Beyond Behaviors: Designing a Parent Training Program on Emotional Co-Regulation

Audience: Parents of toddlers (18–36 months) Format: Blended program — 12 weekly 90-min live sessions, 12 pre-recorded video modules, digital workbooks, AI-assisted support, live Q&A Duration: 20 hours total Model used: Gagné's Nine Events of Instruction, competency-based objectives (Bloom's Taxonomy)


The Challenge

Parents of toddlers routinely face intense emotional behaviors — prolonged crying, defiance, thrown objects — and struggle to tell the difference between normal emotional development and "manipulation" or "spoiling." Most parenting advice targets behavior management. It rarely addresses what's actually happening in a toddler's brain, or gives parents a concrete, repeatable response they can use in the moment.


Delightfully Parenting needed a training program that shifted this paradigm: from
controlling behavior to understanding and co-regulating emotion — while staying practical enough for exhausted parents to actually use.


The Learner

Composite persona: a parent facing a meltdown they don't understand.


Picture a parent whose 2-year-old has just thrown a toy across the room, mid-tantrum, for the third time that day. Their instinct is to correct the behavior — but they don't have a framework for what's driving it, and their own frustration is rising too. They don't need another article explaining child psychology. They need a response they can use in the next 30 seconds, and enough understanding to trust it.


This persona shaped every design decision: sessions had to build both
conceptual understanding (why toddlers behave this way) and immediate applied skill (what to actually say and do) — in that order, because parents who understand the "why" first are far more likely to trust and stick with the "how."


Design Approach

Instructional model: I used Gagné's Nine Events of Instruction to structure each 90-minute session. The model suited adult learners specifically because it moves progressively from attention and prior knowledge through guided practice to real-world transfer — critical for parents who need to walk out and use the skill that same evening, not next week.


Competency-based objectives
, mapped to Bloom's Taxonomy:


  • Understand
    — explain why toddler behaviors reflect neurological immaturity, not defiance
  • Understand — identify the underlying emotion or need (safety, connection, autonomy) behind common toddler behaviors
  • Apply — use a self-regulation technique (grounding, sensory calming) before intervening
  • Apply — formulate a response combining presence, reflection, and age-appropriate guidance


Needs analysis:
The program design started from a clear gap — parents confuse "tantrums" (frustration responses that respond to connection) with "meltdowns" (nervous-system overwhelm that needs calm presence, not negotiation) and conflate their toddler's needs with momentary wants. Every activity in the session traces back to closing one of these specific gaps.


Sample Session Walkthrough

1. Gain attention (5 min) — A 30-second video of a 2-year-old mid-meltdown, followed by a reflection prompt: "What thought came up watching this?

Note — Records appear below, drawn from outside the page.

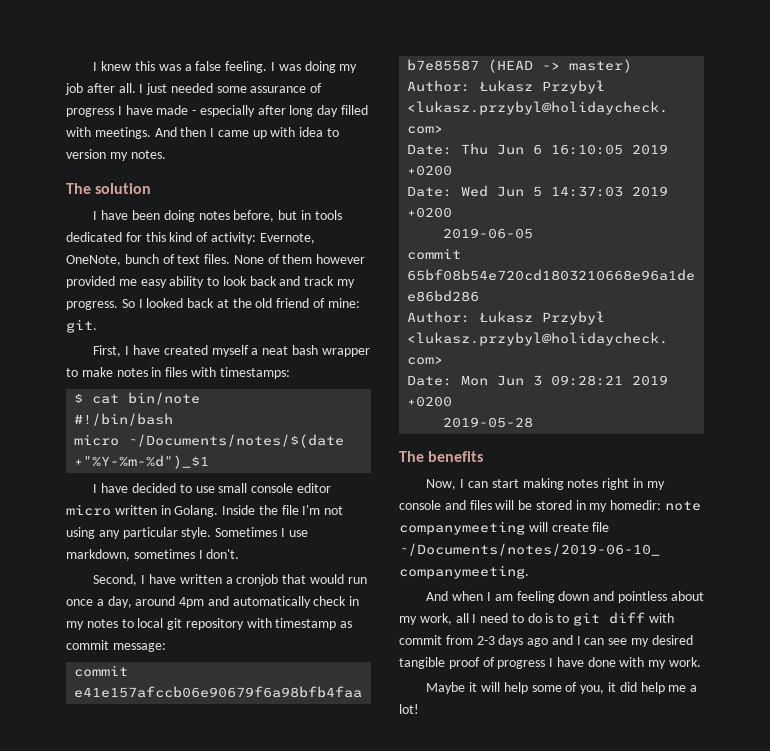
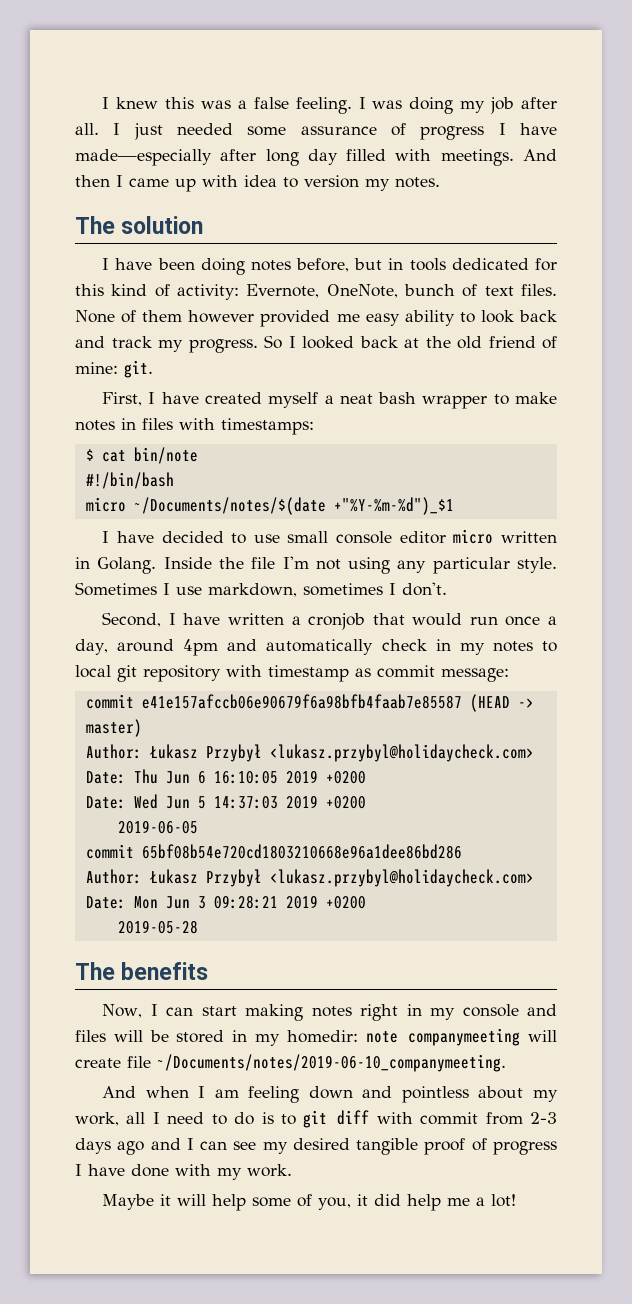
[156,105,255,117] made - especially -> [75,149,212,166] made—especially

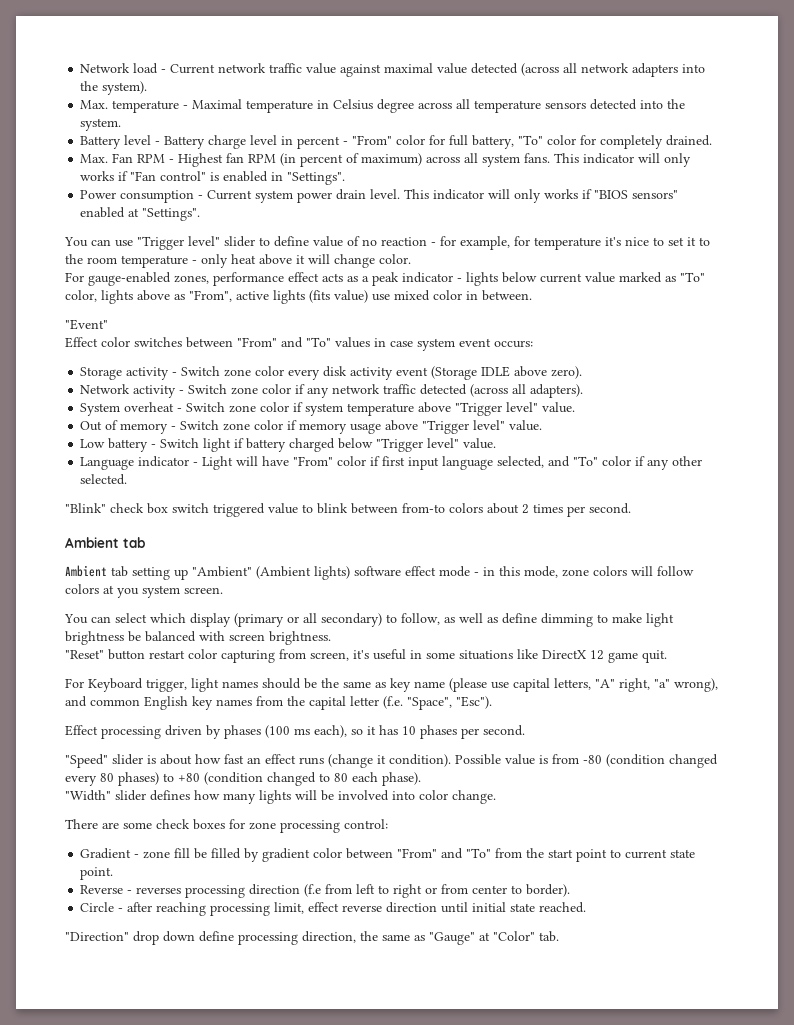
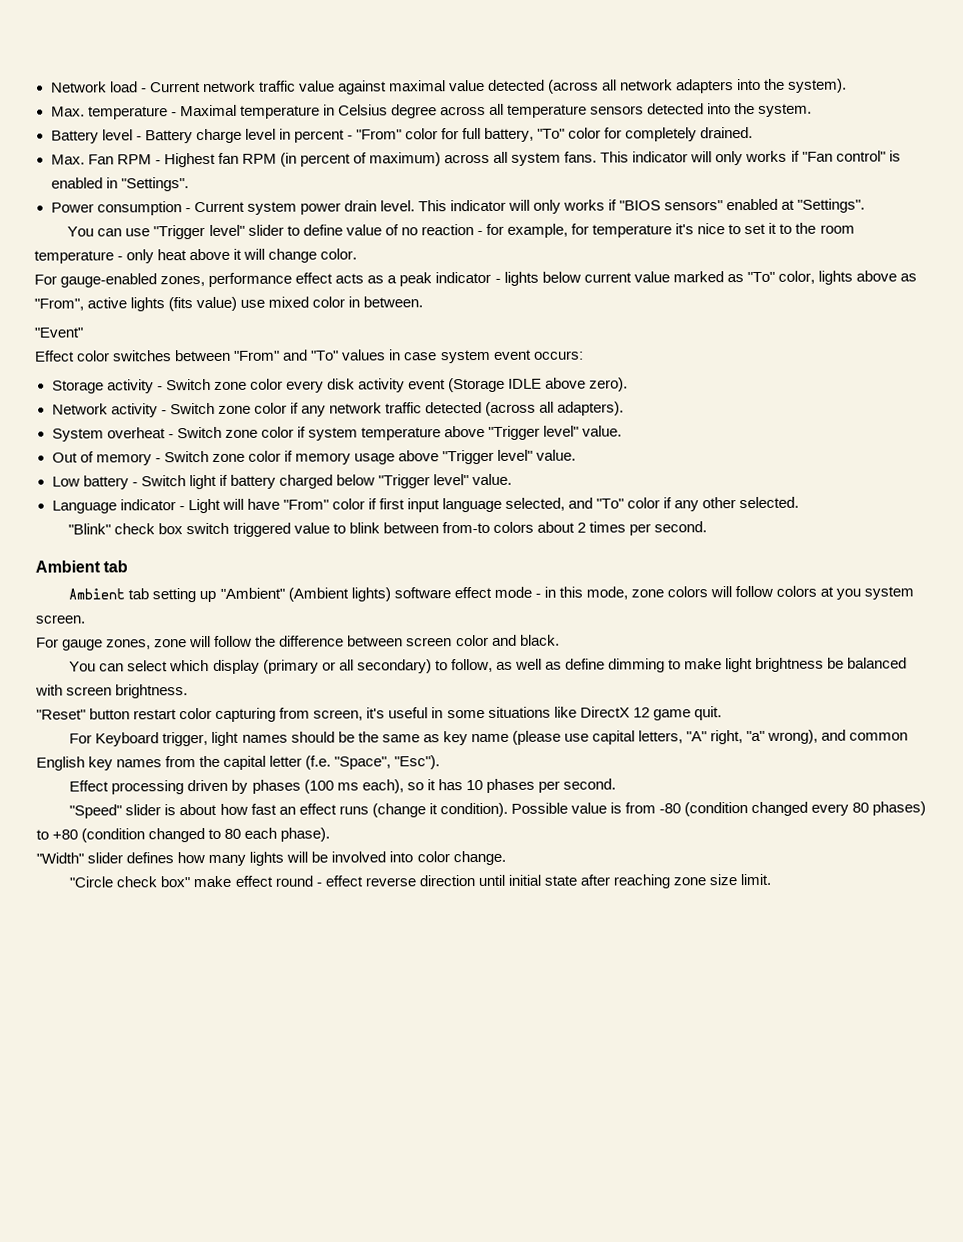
(223, 590) none -> [36,634,560,651] // For gauge zones, zone will follow the difference between screen color and black.
[65,819,388,833] [80,848,696,862] [80,867,114,880] [80,884,571,898] [80,902,305,916] There are some check boxes for zone processing control: // Gradient - zone fill be filled by gradient color between "From" and "To" from the start point to current state point. // Reverse - reverses processing direction (f.e from left to right or from center to border). // Circle - after reaching processing limit, -> [69,875,322,888] "Circle check box" make effect round -
[539,902,587,913] [65,931,559,945] reached. // "Direction" drop down define processing direction, the same as "Gauge" at "Color" tab. -> [579,873,772,889] after reaching zone size limit.

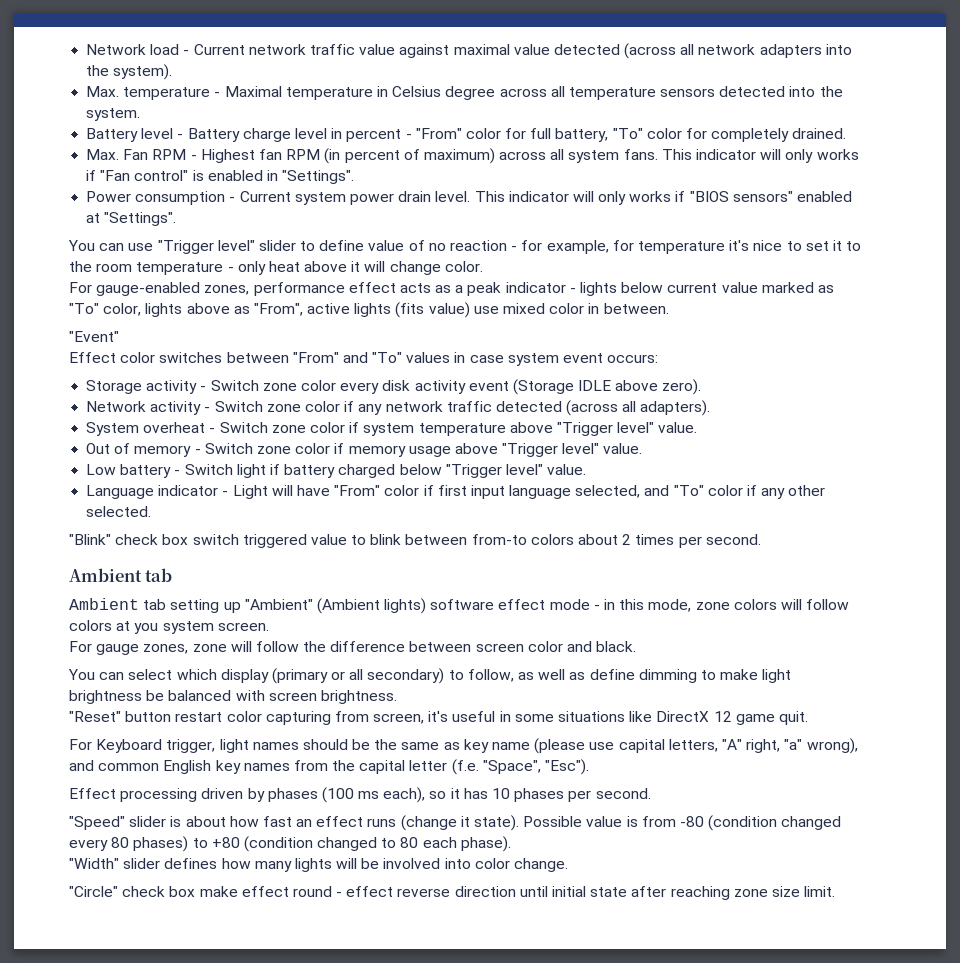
[439,802,508,818] condition). -> [474,815,520,831] state).
[69,876,191,888] "Circle check box" -> [69,886,196,897] "Circle" check box

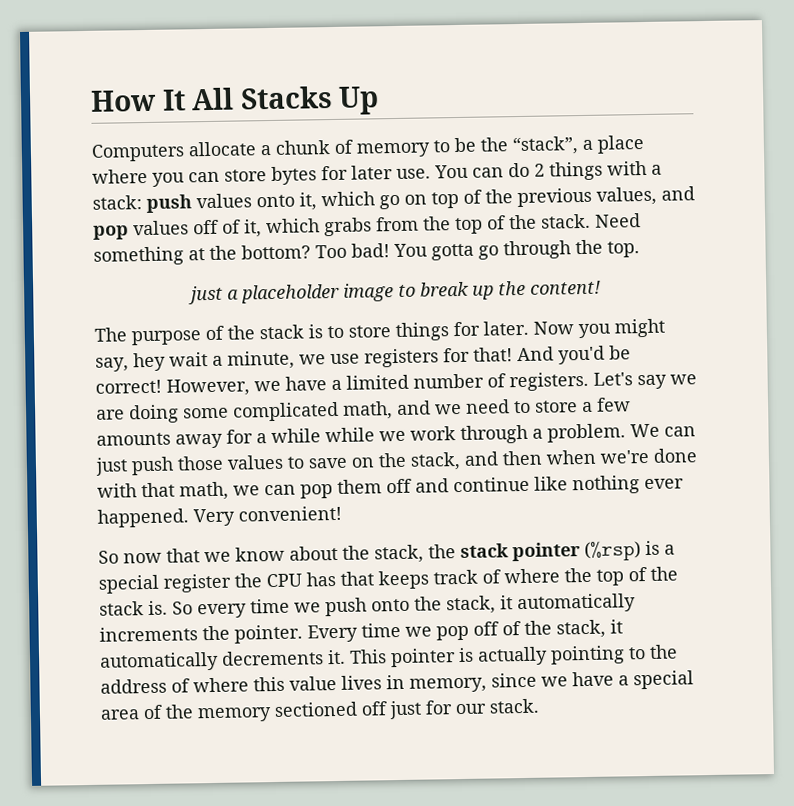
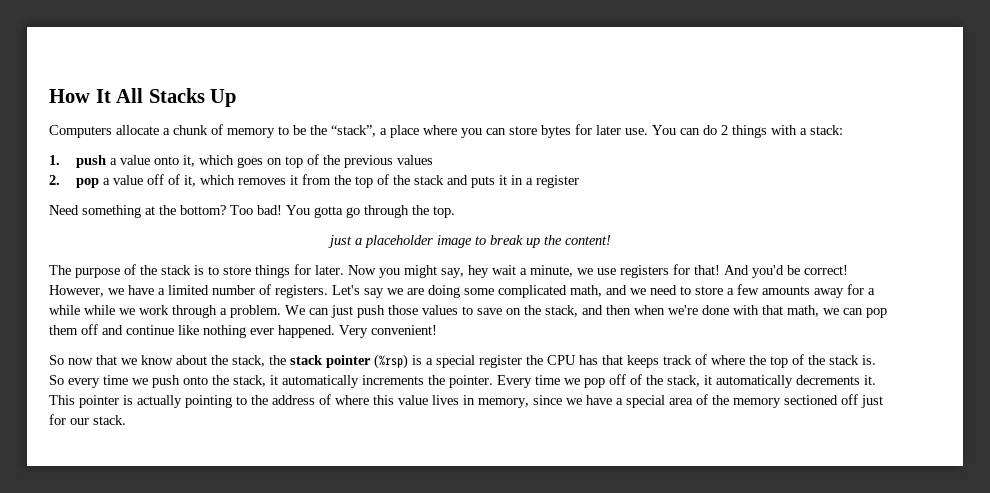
[146,193,252,213] push values -> [49,155,151,168] // 1. push a value
[379,194,400,210] go -> [237,157,264,168] goes
[596,186,695,206] [93,220,189,240] values, and pop values -> [397,155,434,165] [49,175,144,188] values // 2. pop a value
[324,217,372,237] grabs -> [238,175,299,185] removes it
[540,213,591,229] stack. -> [414,175,580,188] stack and puts it in a register //

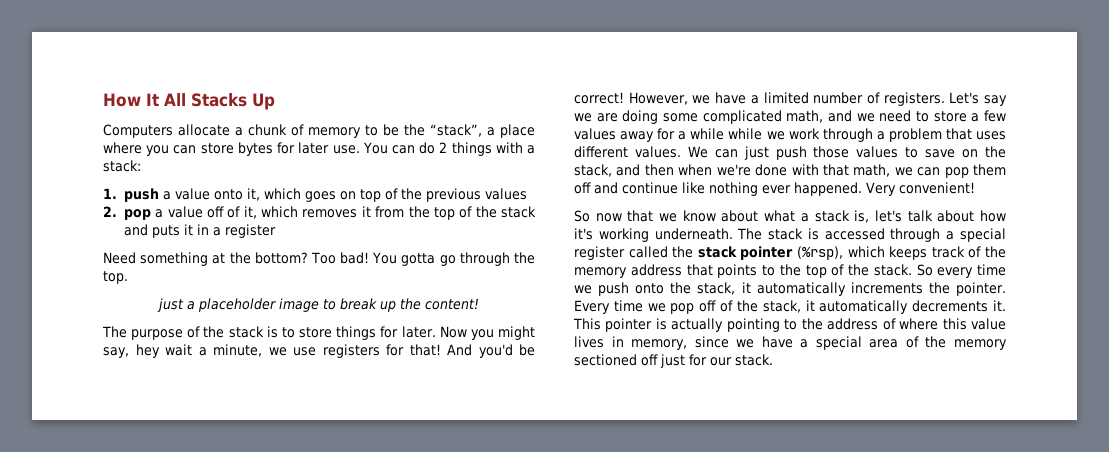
[762,286,810,295] amounts -> [574,128,616,140] values
[230,305,281,318] problem. -> [888,128,1006,142] [574,146,681,158] problem that uses different values.
[211,354,876,369] the stack, the stack pointer (%rsp) is a special register the CPU has that keeps track of where the top of the stack is. -> [764,210,1006,223] [574,228,1006,242] [574,246,1007,260] [574,264,912,278] what a stack is, let's talk about how it's working underneath. The stack is accessed through a special register called the stack pointer (%rsp), which keeps track of the memory address that points to the top of the stack.

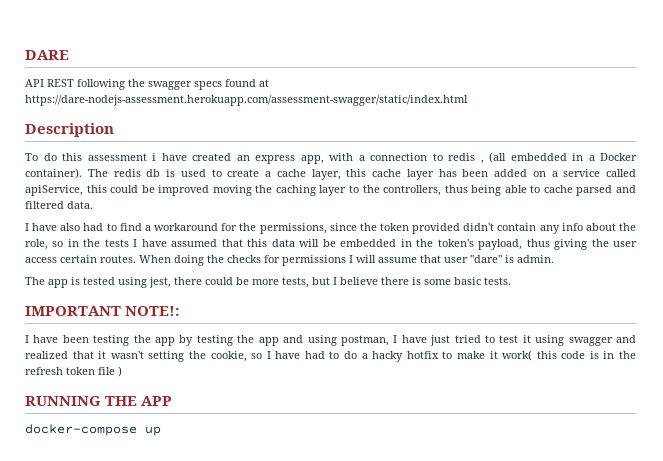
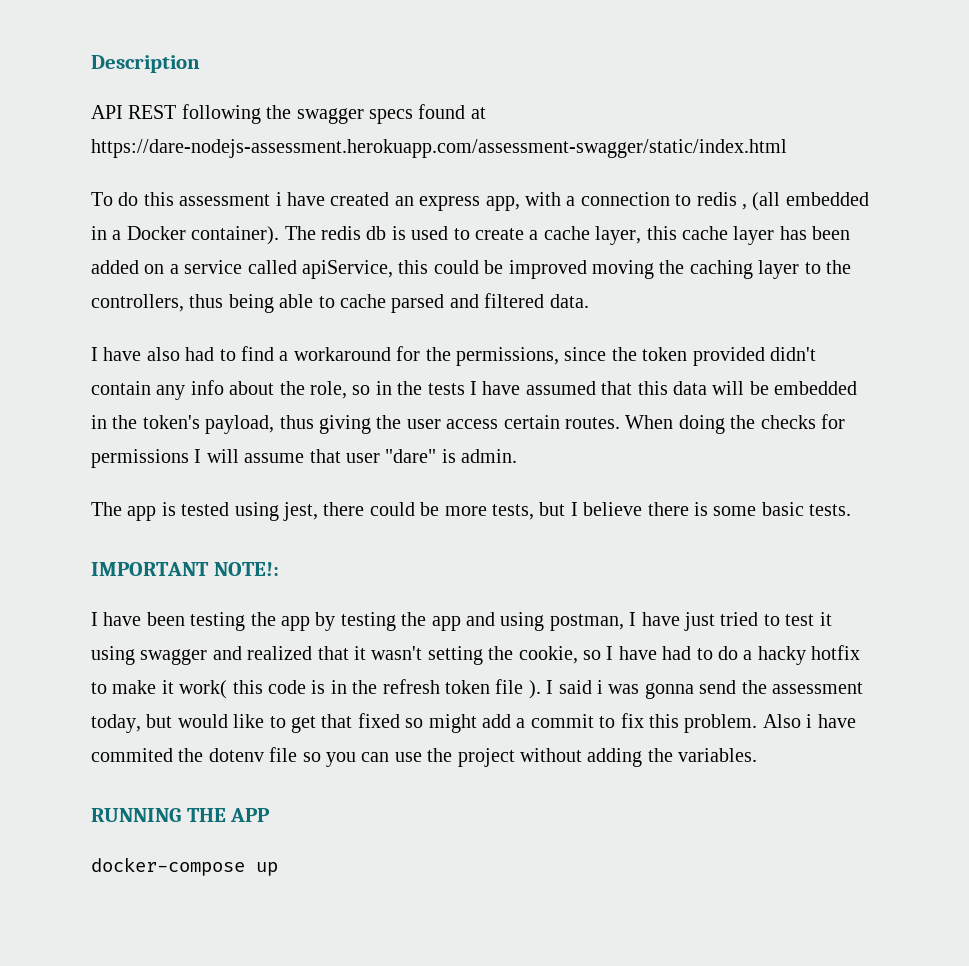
[25,50,69,60] DARE -> [91,55,200,73] Description
[25,123,114,137] // Description -> (787, 148) none
[118,366,122,377] ) -> [528,680,863,699] [91,713,856,733] [91,747,758,767] ). I said i was gonna send the assessment today, but would like to get that fixed so might add a commit to fix this problem. Also i have commited the dotenv file so you can use the project without adding the variables.

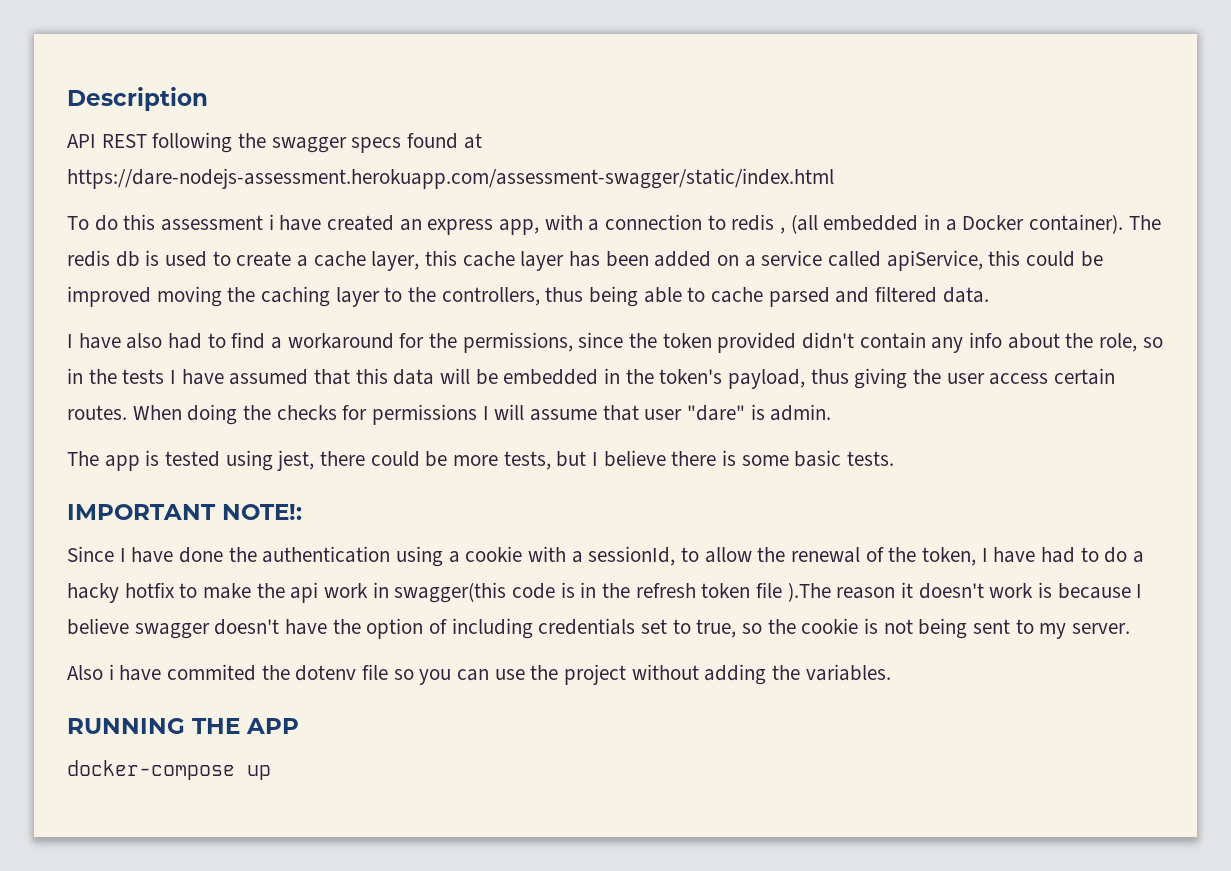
[91,612,832,631] [91,646,601,665] I have been testing the app by testing the app and using postman, I have just tried to test it using swagger and realized that it wasn't setting the cookie, so -> [67,546,977,567] Since I have done the authentication using a cookie with a sessionId, to allow the renewal of the token,
[161,680,263,699] it work( this -> [256,582,507,603] the api work in swagger(this
[528,680,863,699] [91,713,758,733] ). I said i was gonna send the assessment today, but would like to get that fixed so might add a commit to fix this problem. -> [787,582,1143,602] [67,618,1131,639] ).The reason it doesn't work is because I believe swagger doesn't have the option of including credentials set to true, so the cookie is not being sent to my server. //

Where did you feel it in your body?" — deliberately framed as observation, not problem-solving, to lower defensiveness before the content begins.


2. Present content (10 min)
— A short, accessible explainer on why a toddler's prefrontal cortex isn't yet developed enough for impulse control or emotional regulation, and how an overwhelmed nervous system can't process explanations or corrections — only safety and presence.


3. Guided practice (20 min)
— I modeled the Presence → Reflect → Guide response live: pausing to self-regulate first, then a calm verbal script ("I'm here. I'm with you. You're safe."), then concrete redirection ("You can draw on this paper" instead of "don't draw on the wall").


4. Check understanding (10 min)
— A true/false exercise ("Is this empathy or misreading the behavior?") using real parenting statements, with group discussion after each one — formative, no grading, designed to correct misconceptions in the room rather than after the fact.


5. Practice with feedback (15 min)
— Paired role-play: parents take turns responding to a toddler scenario using the full three-part response, then switch roles and give each other feedback.


6. Transfer & retention (25 min)
— Each parent identifies a real situation from their own home life and rehearses their response aloud. They leave with a one-page "First Steps in Co-Regulation" job aid and a 7-day practice prompt — reflecting afterward on what felt easy, what felt hard, and what shifted in their own emotional state (not just the child's behavior).


Evaluation

Assessment was intentionally formative throughout — no grades, no ranking — using direct observation, role-play performance, and a personalized real-life response as the final check. This matched the program's core premise: parents needed confidence and internalized skill, not a test score.


Outcome & Reflection

By the end of the session, parents could reliably distinguish a tantrum from a meltdown, name the need behind a behavior instead of guessing at intent, and produce a complete co-regulation response unprompted. This session anchors the rest of the Delightfully Parenting curriculum — the nonviolent communication and boundary-setting modules that follow all build on this same foundation of parental self-regulation first.


If I were to extend this design further, the next step would be building a lightweight way to track parents' real-world application over the 7-day window — right now, retention relies on self-report rather than structured data, which is the natural next iteration for the program.